I apologize for nothing. It's all for the children, man. Plus I really wanted that hand-carved jewelry box from Oaxaca.

Alex lost all of his fake money at the blackjack table. 
You can't win them all.

Unless you're me. And shady as hell. 

Alex and I made a handful of new friends at the auction despite our aggressive ways, including one funny British couple who got a little tipsy at the open bar and bid on, quite literally, everything. They began at one end of the auction table and walked its entirety signing their names to every scrap of paper they encountered, assuming they would be outbid on most. But this being the most polite auction in the history of auctions with no one willing to "offend" them, they were in a precarious spot indeed as the evening wore on.

At the time of our departure, they were winning well over a dozen items, including a half dozen individual lots of wine totaling 72 bottles. We left them laughing hysterically in the corner after they'd begged anyone and everyone to outbid them on anything at all. I wonder how they got all that wine home.

Mr. W., a British man and the founder of Coco's school, is a character I enjoy very much but I rarely know what's going on when I'm with him. He's intensely cerebral with the most impressive breadth of life experience. He has a personal connection to everything, everywhere, for all of time and can connect all of it in a single thought. He starts a story but shares many details about other stories in the middle of that story. The person who can follow him all the way through a thought is a rare one indeed.

At the auction, he was talking about -- something, I honestly don't remember where we started -- but then interjected himself with something along the lines of, "Well, my eldest son -- oh, my son, well, you know my son grew up with Julian Lennon, very good friends really, and he's even seen the drawing that inspired "Lucy in the Sky with Diamonds" well isn't that something and so yes they were pals but the man's aunt is also distantly related to the Queen of Belgium of centuries ago so gave me the most handsome wood carvings of the king and queen but then his parents moved to Amsterdam and the brother there -- well goodness now I believe he's figuring the cure for cancer in Norway and is damn near to it, too -- and anyway, what was I saying...."
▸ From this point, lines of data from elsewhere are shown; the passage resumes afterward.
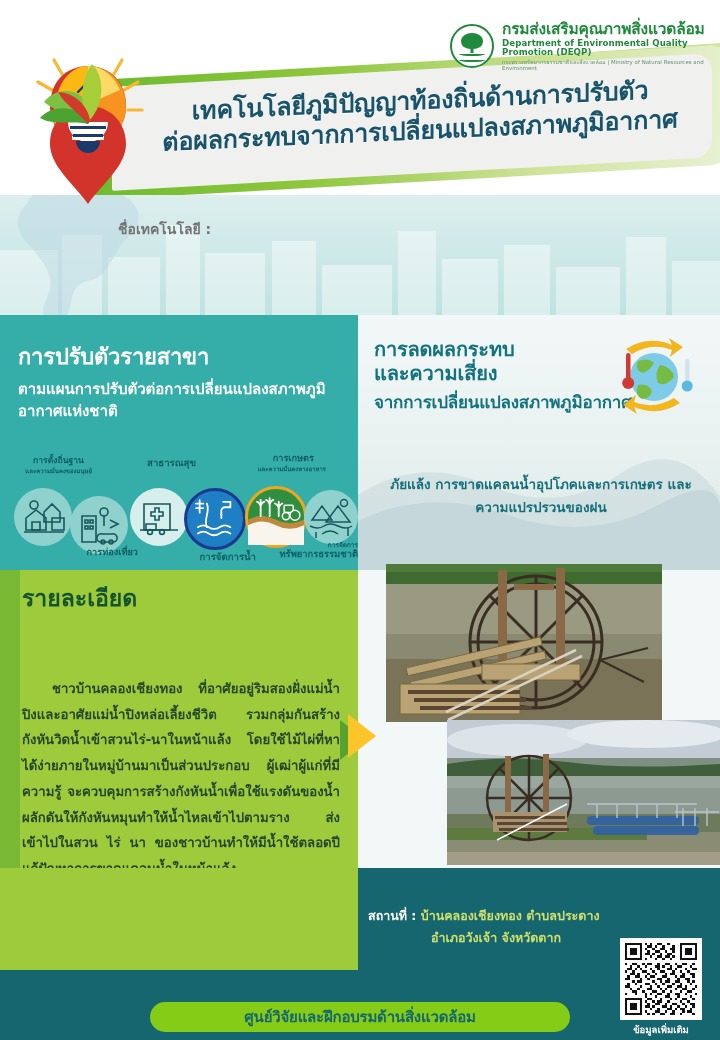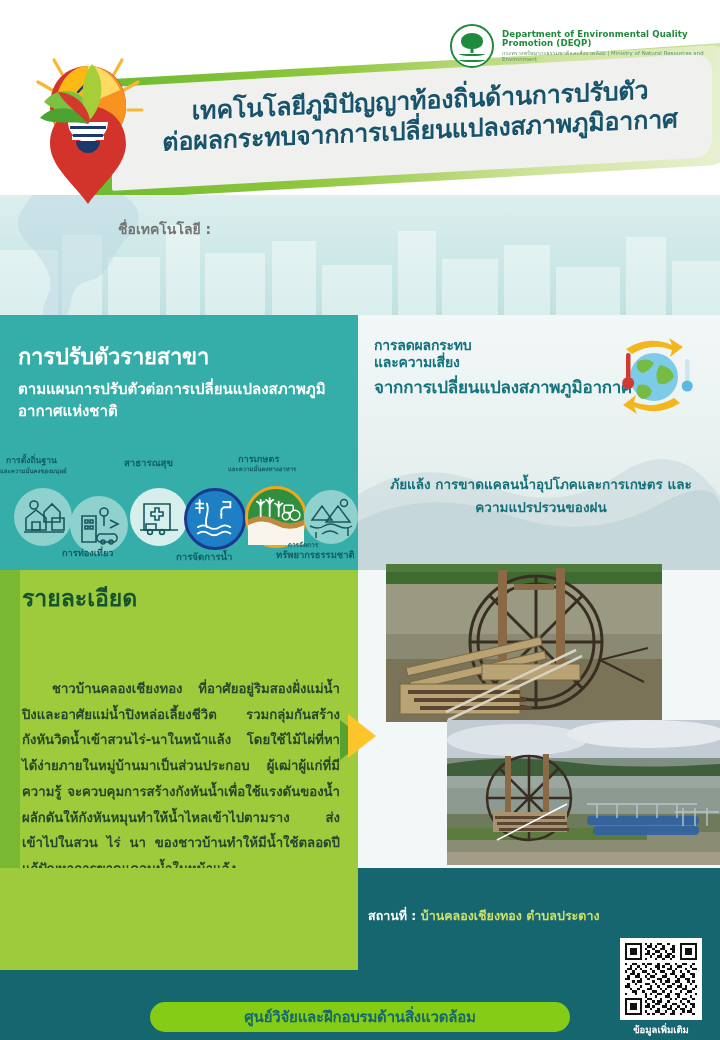--- a/index.html
+++ b/index.html
@@ -135,40 +135,41 @@
   .panel-right {
     position: absolute; left: 358px; top: 315px; width: 362px; height: 255px;
     background: linear-gradient(180deg, #f2f8f7 0%, #e8f1f0 55%, #d7e6e6 100%);
     overflow: hidden;
   }
   .panel-right .hills {
     position: absolute; left: 0; bottom: 0; width: 362px; height: 135px;
   }
   .panel-right h2 {
     position: relative; margin: 22px 0 0 16px;
-    font-size: 14px; color: #12737f; font-weight: bold; line-height: 1.22;
+    font-size: 20px; color: #12737f; font-weight: bold; line-height: 1.22;
     letter-spacing: -.2px;
   }
   .panel-right .sub2 {
     position: relative; margin: 2px 0 0 16px; font-size: 17px;
     color: #12737f; font-weight: bold; letter-spacing: -.2px;
   }
   .risk-text {
     position: absolute; left: 18px; top: 158px; width: 330px;
     text-align: center; font-size: 13.5px; font-weight: bold;
     color: #15707a; line-height: 1.7;
   }
   .globe-ico { position: absolute; right: 14px; top: 18px; width: 108px; height: 88px; }
 
   
   .icon-row { position: absolute; left: 0; top: 448px; width: 358px; height: 120px; }
   .ic { position: absolute; border-radius: 50%; }
   .ic-lbl {
-    position: absolute; font-weight: bold; color: #0f5d62; text-align: left;
+    position: absolute; font-weight: bold; color: #0f5d62; text-align: right;
     line-height: 1.05;
+    font-family: Liberation Serif, serif;
   }
 
   
   .details {
     position: absolute; left: 0; top: 570px; width: 358px; height: 400px;
     background: #9ecb3c;
   }
   .details-stripe {
     position: absolute; left: 0; top: 0; width: 20px; height: 400px;
     background: #79b833;
@@ -286,20 +287,21 @@
     </div>
 
     <div class="deqp">
       <div class="deqp-mark">
         <div class="tree"></div>
           <div class="trunk"></div>
         <div class="wave1"></div>
           <div class="wave2"></div>
       </div>
       <div class="deqp-txt">
+        <div class="deqp-th">กรมส่งเสริมคุณภาพสิ่งแวดล้อม</div>
         <div class="deqp-en">Department of Environmental Quality Promotion (DEQP)</div>
         <div class="deqp-sub">กระทรวงทรัพยากรธรรมชาติและสิ่งแวดล้อม | Ministry of Natural Resources and Environment</div>
       </div>
     </div>
   </div>
 
   <svg class="bulb-pin" viewBox="0 0 140 160">
     <g stroke="#f7b733" stroke-width="3.2" stroke-linecap="round">
       <line x1="36" y1="12" x2="44" y2="26"></line>
       <line x1="20" y1="34" x2="34" y2="42"></line>
@@ -563,20 +565,21 @@
       <rect x="0" y="132" width="273" height="13" fill="#a39c86"></rect>
     </svg>
   </div>
 
   <div class="footer"></div>
   <div class="footer-white-gap"></div>
 
   <div class="place">
     <span class="k">สถานที่ :</span>
     <span>บ้านคลองเชียงทอง ตำบลประดาง</span>
+    <span class="l2">อำเภอวังเจ้า จังหวัดตาก</span>
   </div>
 
   <div class="qr-wrap">
     <svg class="qr" viewBox="0 0 29 29" shape-rendering="crispEdges">
       <rect width="29" height="29" fill="#ffffff"></rect>
       <g fill="#111111">
         <path d="M0 0h7v7H0z M1 1h5v5H1z" fill="#111"></path>
         <rect x="1" y="1" width="5" height="5" fill="#fff"></rect>
         <rect x="2" y="2" width="3" height="3" fill="#111"></rect>
         <path d="M22 0h7v7h-7z"></path>

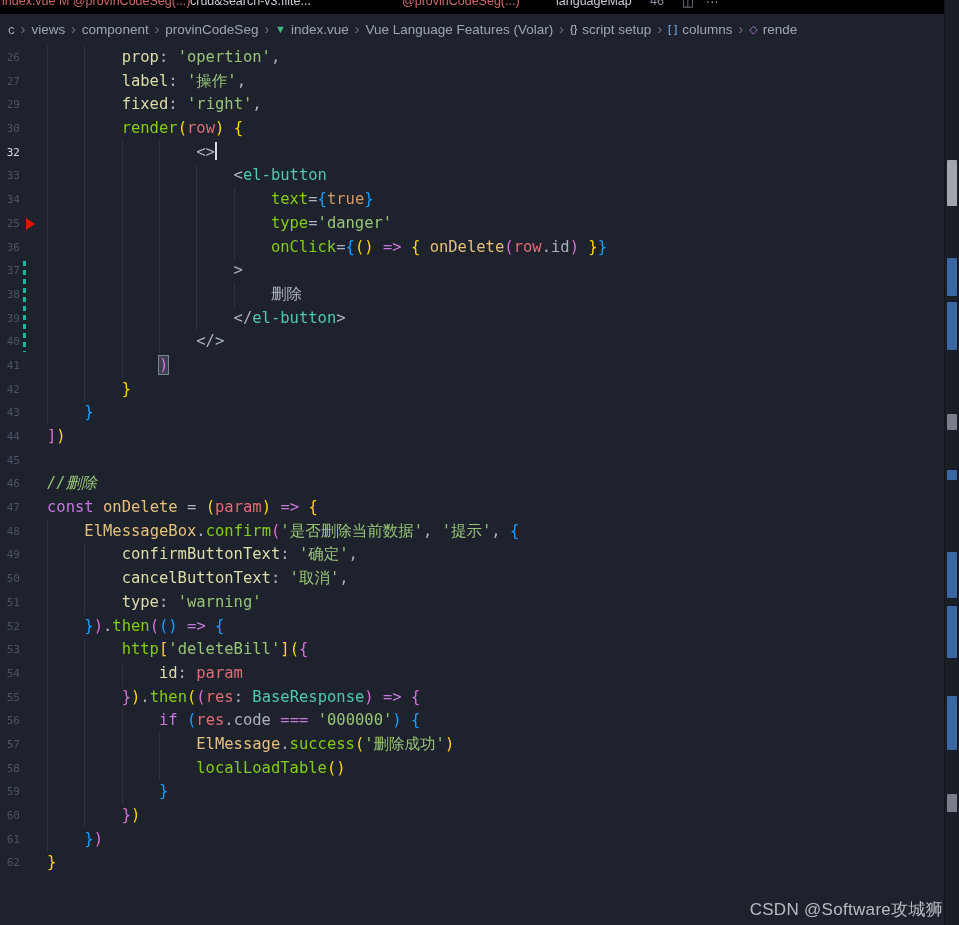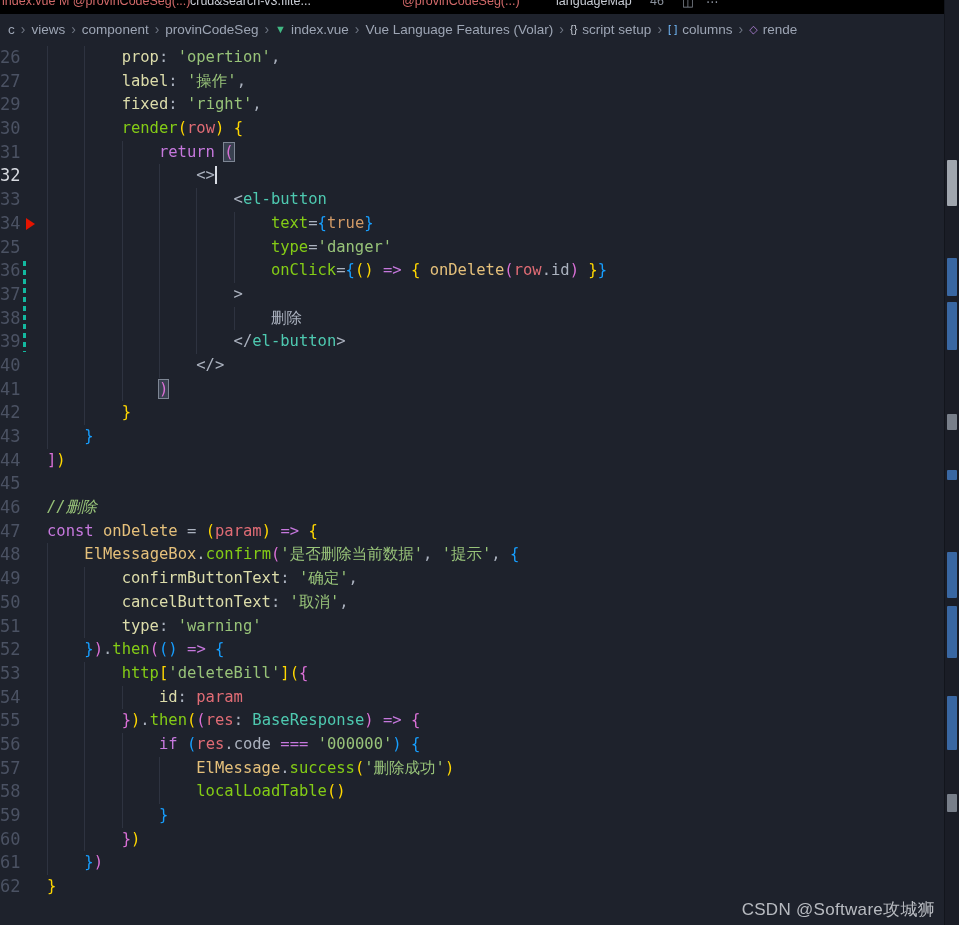--- a/index.html
+++ b/index.html
@@ -15,21 +15,21 @@
     position:absolute;top:14px;left:0;right:14px;height:30px;
     display:flex;align-items:center;padding-left:8px;gap:1px;
     color:#9da5b4;font-size:13.5px;white-space:nowrap;overflow:hidden;background:#1e222c;
   }
   .bc-sep{margin:0 5px;color:#6f7683;font-size:14px}
   .bc-item{display:inline-flex;align-items:center;gap:5px;cursor:pointer}
   .bc-icon{font-size:11px;line-height:1}
   
   .code{position:absolute;top:46px;left:0;right:14px;bottom:0;overflow:hidden}
   .row{height:23.7px;line-height:23.7px;white-space:pre;font-family:"DejaVu Sans Mono",monospace;font-size:15.5px;color:#abb2bf}
-  .ln{display:inline-block;width:20px;color:#4b5263;font-size:17px;vertical-align:top}
+  .ln{display:inline-block;width:20px;text-align:right;color:#4b5263;font-size:11px;vertical-align:top}
   .ln.active{color:#d7dae0}
   .gut{display:inline-block;width:27px}
   .ind{display:inline-block;width:4ch;height:23.7px;vertical-align:top;
        background:linear-gradient(#2e3340,#2e3340) no-repeat left top/1px 100%}
   
   .d{color:#abb2bf}
   .k{color:#c678dd}
   .s{color:#98c379}
   .n{color:#d19a66}
   .key{color:#dcdcaa}
@@ -45,21 +45,21 @@
   .cursor{display:inline-block;width:2px;height:18px;background:#d8dce4;vertical-align:middle;position:relative;top:-1px}
   
   .red-arrow{position:absolute;left:26px;width:0;height:0;
     border-top:6px solid transparent;border-bottom:6px solid transparent;border-left:9px solid #e51400;z-index:3}
   .change-bar{position:absolute;left:23px;width:3px;z-index:3;
     background:repeating-linear-gradient(180deg,#13b9a0 0 5px,transparent 5px 9px)}
   
   .minimap{position:absolute;top:0;right:0;width:14px;bottom:0;background:#1a1d26;border-left:1px solid #12151c;z-index:6}
   .mm-mark{position:absolute;left:2px;right:2px;border-radius:1px;opacity:.85}
   
-  .watermark{position:absolute;right:24px;bottom:4px;font-size:17px;color:#cdd0d5;opacity:.88;letter-spacing:.3px;z-index:7}
+  .watermark{position:absolute;right:16px;bottom:4px;font-size:17px;color:#cdd0d5;opacity:.88;letter-spacing:.3px;z-index:7}
 </style>
 </head>
 <body>
 
 <div class="tabstrip">
     <span class="tab-label" style="left: 2px; color: rgb(209, 105, 105);">index.vue M @provinCodeSeg(...)</span>
     <span class="tab-label" style="left: 190px; color: rgb(201, 205, 213);">crud&amp;search-v3.filte...</span>
     <span class="tab-label" style="left: 402px; color: rgb(209, 105, 105);">@provinCodeSeg(...)</span>
     <span class="tab-label" style="left: 556px; color: rgb(201, 205, 213);">languageMap</span>
     <span class="tab-label" style="left: 650px; color: rgb(138, 145, 156);">46</span>
@@ -108,21 +108,20 @@
       <span>rende</span>
     </span>
   </div>
 
 <div class="code">
   <div id="code-lines">
       <div class="row"><span class="ln">26</span><span class="gut"></span><span class="ind"></span><span class="ind"></span><span class="tok key">prop</span><span class="tok d">: </span><span class="tok s">'opertion'</span><span class="tok d">,</span></div>
       <div class="row"><span class="ln">27</span><span class="gut"></span><span class="ind"></span><span class="ind"></span><span class="tok key">label</span><span class="tok d">: </span><span class="tok s">'操作'</span><span class="tok d">,</span></div>
       <div class="row"><span class="ln">29</span><span class="gut"></span><span class="ind"></span><span class="ind"></span><span class="tok key">fixed</span><span class="tok d">: </span><span class="tok s">'right'</span><span class="tok d">,</span></div>
       <div class="row"><span class="ln">30</span><span class="gut"></span><span class="ind"></span><span class="ind"></span><span class="tok fn">render</span><span class="tok b1">(</span><span class="tok prm">row</span><span class="tok b1">)</span><span class="tok d"> </span><span class="tok b1">{</span></div>
-      <div class="row"><span class="ln">31</span><span class="gut"></span><span class="ind"></span><span class="ind"></span><span class="ind"></span><span class="tok k">return</span><span class="tok d"> </span><span class="tok b2 match">(</span></div>
       <div class="row"><span class="ln active">32</span><span class="gut"></span><span class="ind"></span><span class="ind"></span><span class="ind"></span><span class="ind"></span><span class="tok d">&lt;&gt;</span><span class="cursor"></span></div>
       <div class="row"><span class="ln">33</span><span class="gut"></span><span class="ind"></span><span class="ind"></span><span class="ind"></span><span class="ind"></span><span class="ind"></span><span class="tok d">&lt;</span><span class="tok typ">el-button</span></div>
       <div class="row"><span class="ln">34</span><span class="gut"></span><span class="ind"></span><span class="ind"></span><span class="ind"></span><span class="ind"></span><span class="ind"></span><span class="ind"></span><span class="tok fn">text</span><span class="tok d">=</span><span class="tok b3">{</span><span class="tok n">true</span><span class="tok b3">}</span></div>
       <div class="row"><span class="ln">25</span><span class="gut"></span><span class="ind"></span><span class="ind"></span><span class="ind"></span><span class="ind"></span><span class="ind"></span><span class="ind"></span><span class="tok fn">type</span><span class="tok d">=</span><span class="tok s">'danger'</span></div>
       <div class="row"><span class="ln">36</span><span class="gut"></span><span class="ind"></span><span class="ind"></span><span class="ind"></span><span class="ind"></span><span class="ind"></span><span class="ind"></span><span class="tok fn">onClick</span><span class="tok d">=</span><span class="tok b3">{</span><span class="tok b1">(</span><span class="tok b1">)</span><span class="tok d"> </span><span class="tok k">=&gt;</span><span class="tok d"> </span><span class="tok b1">{</span><span class="tok d"> </span><span class="tok cl">onDelete</span><span class="tok b2">(</span><span class="tok prm">row</span><span class="tok d">.id</span><span class="tok b2">)</span><span class="tok d"> </span><span class="tok b1">}</span><span class="tok b3">}</span></div>
       <div class="row"><span class="ln">37</span><span class="gut"></span><span class="ind"></span><span class="ind"></span><span class="ind"></span><span class="ind"></span><span class="ind"></span><span class="tok d">&gt;</span></div>
       <div class="row"><span class="ln">38</span><span class="gut"></span><span class="ind"></span><span class="ind"></span><span class="ind"></span><span class="ind"></span><span class="ind"></span><span class="ind"></span><span class="tok d">删除</span></div>
       <div class="row"><span class="ln">39</span><span class="gut"></span><span class="ind"></span><span class="ind"></span><span class="ind"></span><span class="ind"></span><span class="ind"></span><span class="tok d">&lt;/</span><span class="tok typ">el-button</span><span class="tok d">&gt;</span></div>
       <div class="row"><span class="ln">40</span><span class="gut"></span><span class="ind"></span><span class="ind"></span><span class="ind"></span><span class="ind"></span><span class="tok d">&lt;/&gt;</span></div>
       <div class="row"><span class="ln">41</span><span class="gut"></span><span class="ind"></span><span class="ind"></span><span class="ind"></span><span class="tok b2 match">)</span></div>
And I look at him with my hands outstretched like, "Sooo....I'm still back at 'Julian Lennon.' Can you slow down?" And then he laughs this hearty laugh and nope, he doesn't slow down. He keeps on going and now you're really super lost. It's fascinating to see how someone's mind works and makes connections in real time but I'll be damned if I can follow.

(I outbid all of the world to win the auction item "Mr. W writes a personalized story about your student." Mr. W is an accomplished writer in addition to being an educator and with his mind working the way it does, I cannot wait to see what he comes up with for the Coco girl. Those poor inexperienced auction-goers didn't stand a chance against me ha ha ha.)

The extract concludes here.